Sew & Tell | Sienna of Not A Primary Color

Sew & Tell | Sienna of Not A Primary Color | Grainline Studio

When we saw this Stowe on Instagram, we knew we had to show you all what Sienna did with the pattern. It’s sewn to perfection and the print is so great. Read on the find out what her personal touches were to this beaut. 

Name     Sienna

Where can we find you online?     Not A Primary Color

Link to your post about this project     Not A Primary Color

Which pattern did you use?     Stowe Bag

What type of fabric or other materials did you use?

Black cotton duck cloth with a block-printed design.
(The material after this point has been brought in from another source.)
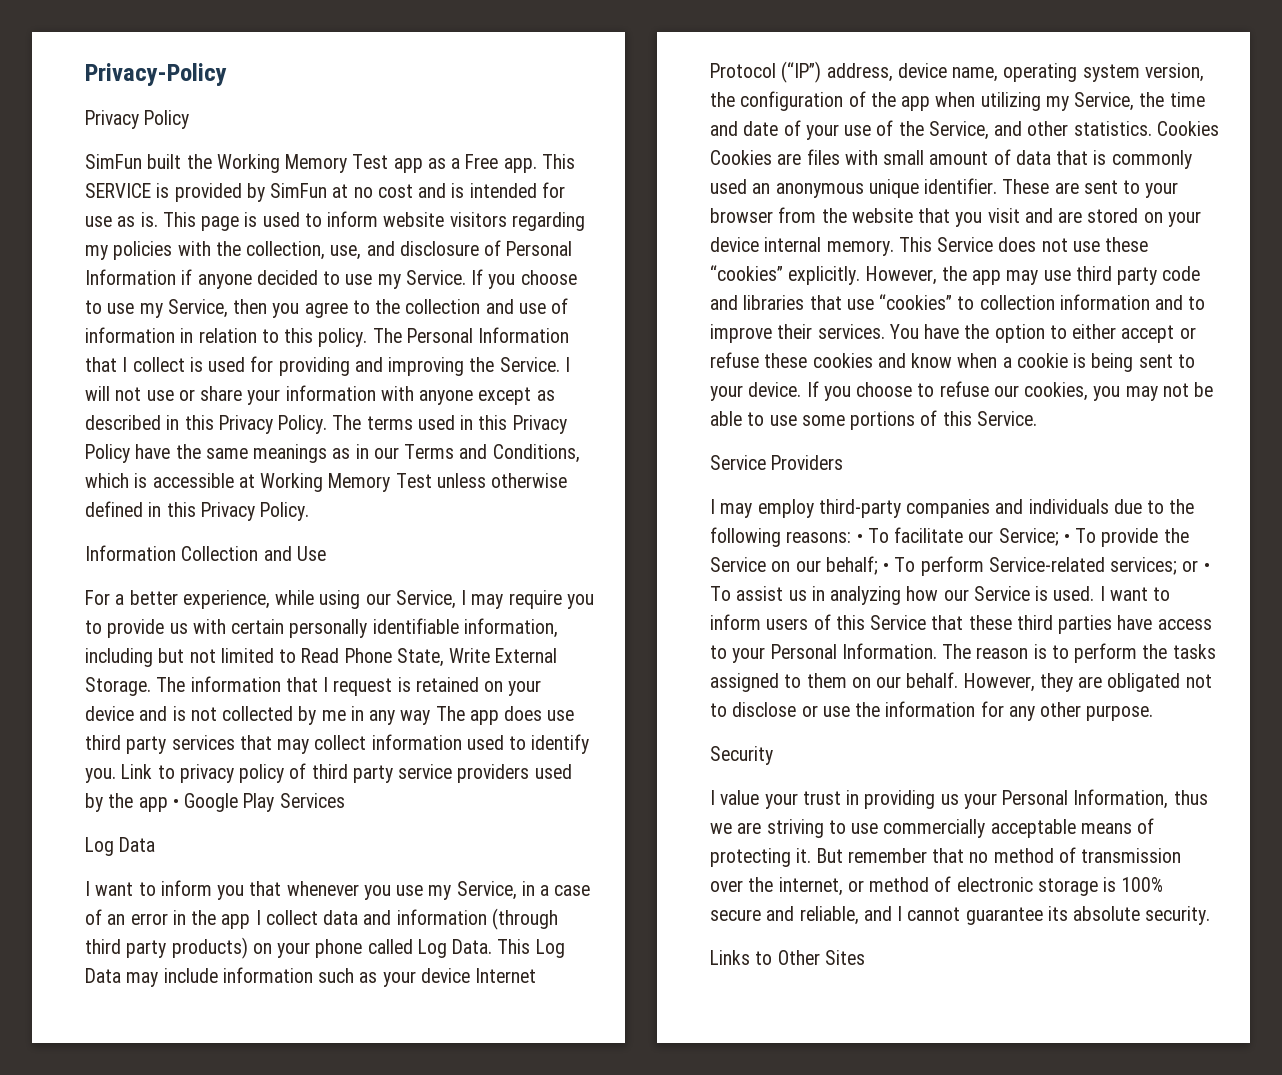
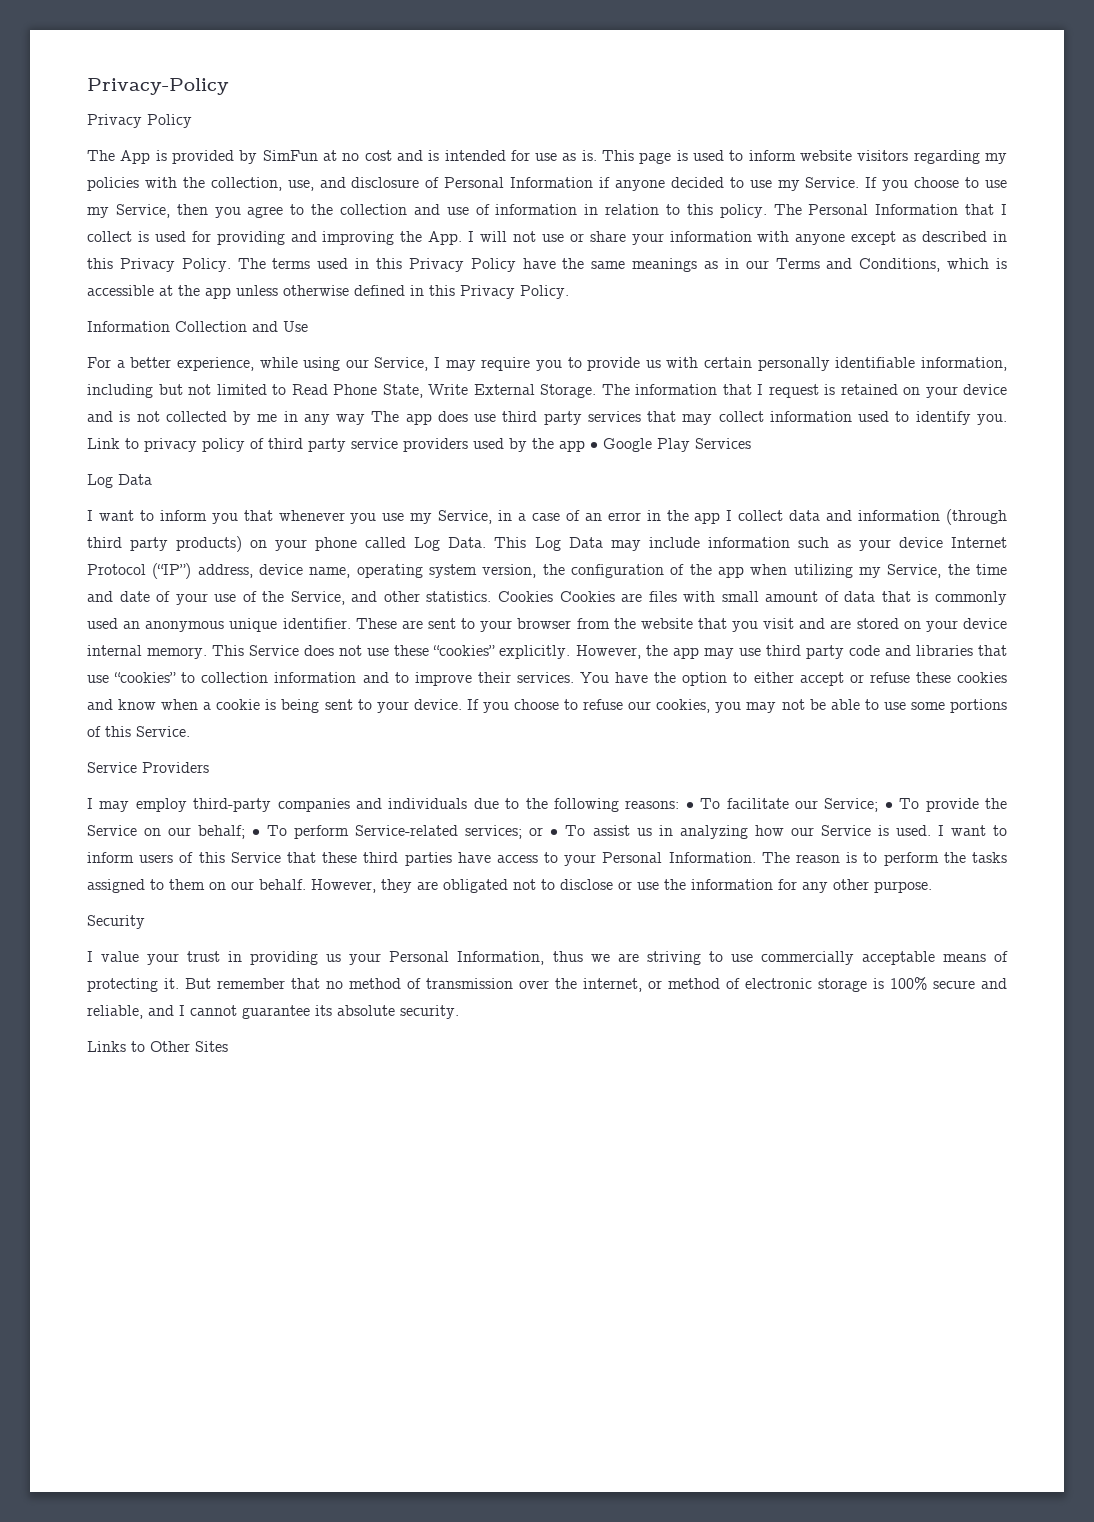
[85,154,575,173] [85,183,151,198] SimFun built the Working Memory Test app as a Free app. This SERVICE -> [87,150,151,164] The App
[499,357,560,372] Service. -> [428,231,463,245] App.
[260,473,432,492] Working Memory Test -> [178,285,231,299] the app

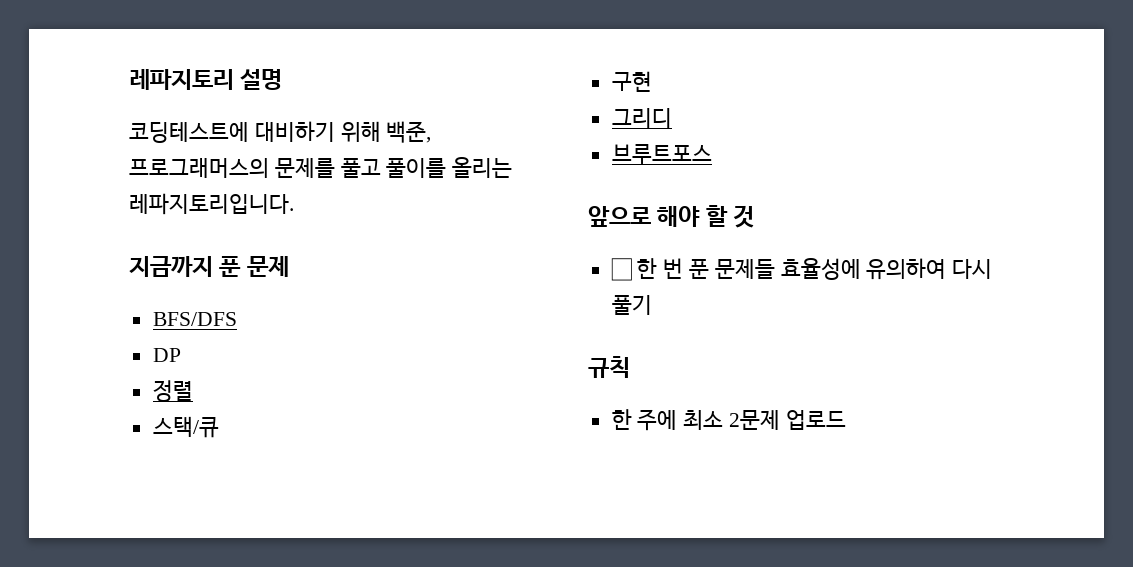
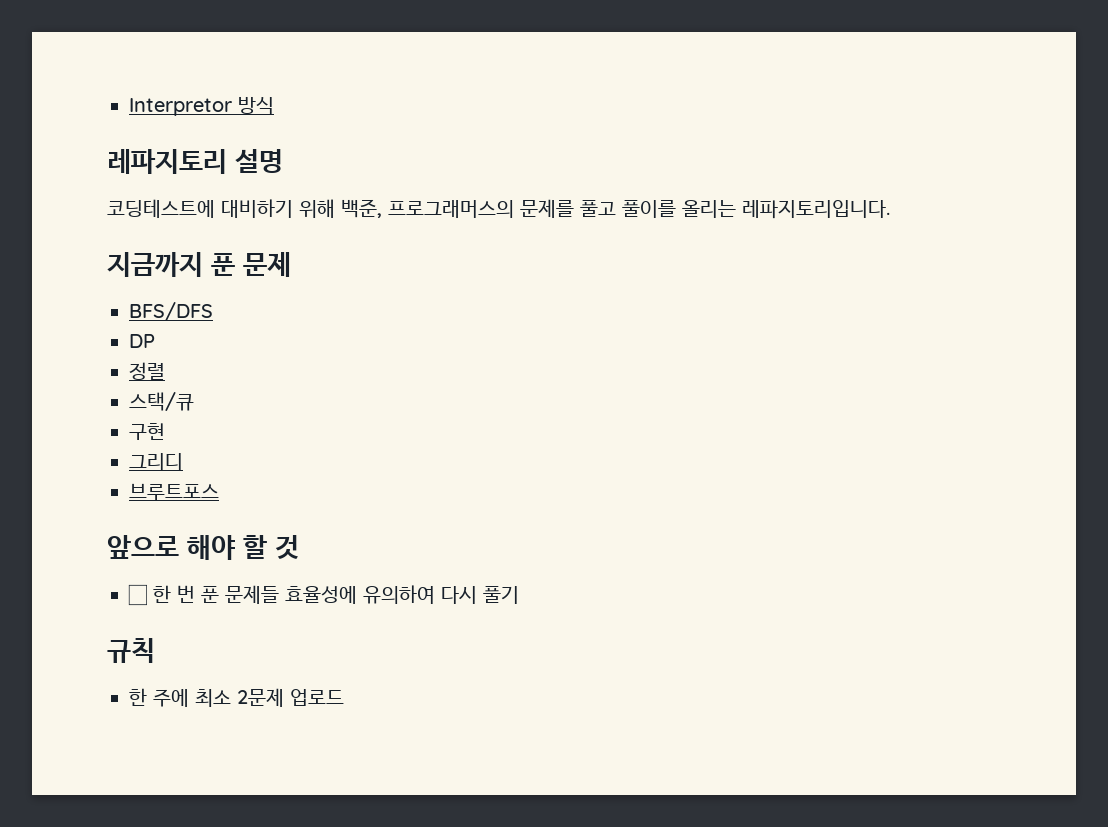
(129, 79) none -> [129,96,274,116] Interpretor 방식 //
Sew & Tell | Sienna of Not A Primary Color | Grainline Studio Sew & Tell | Sienna of Not A Primary Color | Grainline Studio

 

Tell us about your project!

I love a pattern that can be cut and sewn in an afternoon, and the Stowe Bag is just that! I have yet to catch the knitting bug, but I knew the Stowe would be perfect for toting around my sketchbooks and on-the-go art supplies. I chose a sturdy cotton duck so the bag could stand on its own and decided to add a little pizzazz with a hand-printed design. To keep the bias binding from rippling, I topstitched the binding about an 1/8 of an inch from the edge, which also gives it a little more durability. This bag was so easy to make, I’m sure I’ll soon be organizing all of my belongings in Stowes!